**TASK STATEMENT**
From the line with "- 용인 스마트관광 플랫폼" to the last line of the material, both inclusive, transcribe every line exactly and nothing else.

------------------------------------------------

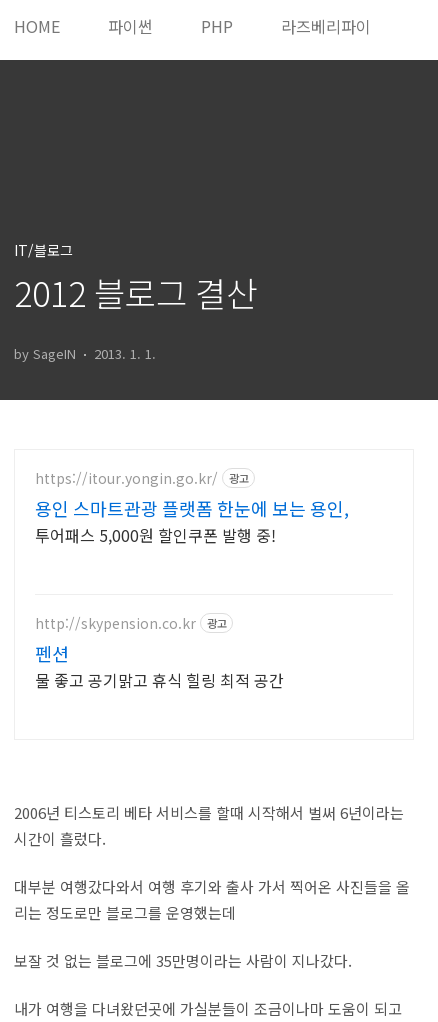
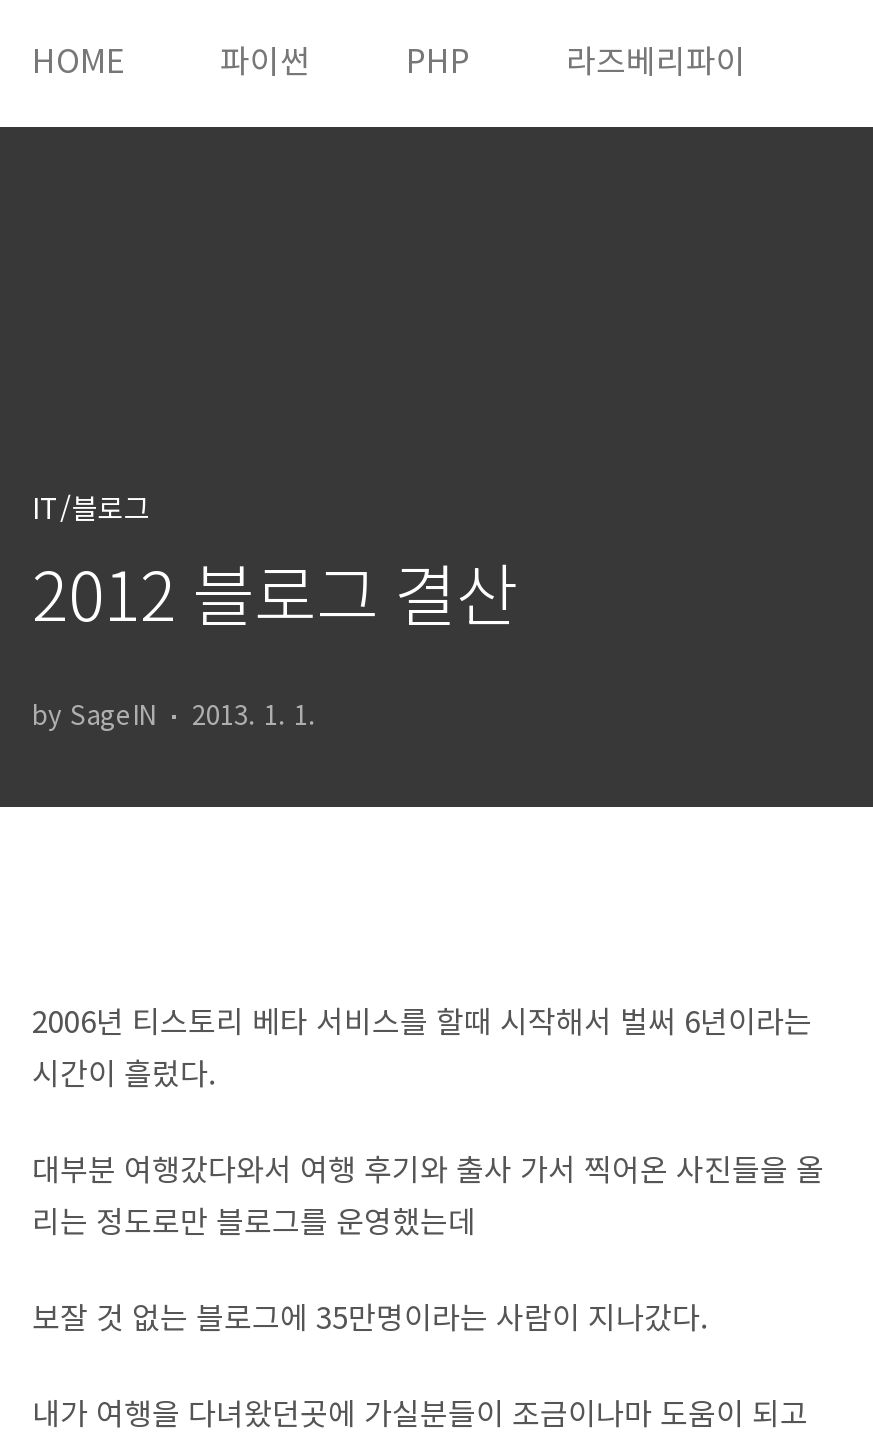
- https://itour.yongin.go.kr/
- 광고
- 용인 스마트관광 플랫폼 한눈에 보는 용인,
- 투어패스 5,000원 할인쿠폰 발행 중!

- http://skypension.co.kr
- 광고
- 펜션
- 물 좋고 공기맑고 휴식 힐링 최적 공간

------------------------------------------------

**ANSWER FOR THE TASK**
- 용인 스마트관광 플랫폼 한눈에 보는 용인,
- 투어패스 5,000원 할인쿠폰 발행 중!

- http://skypension.co.kr
- 광고
- 펜션
- 물 좋고 공기맑고 휴식 힐링 최적 공간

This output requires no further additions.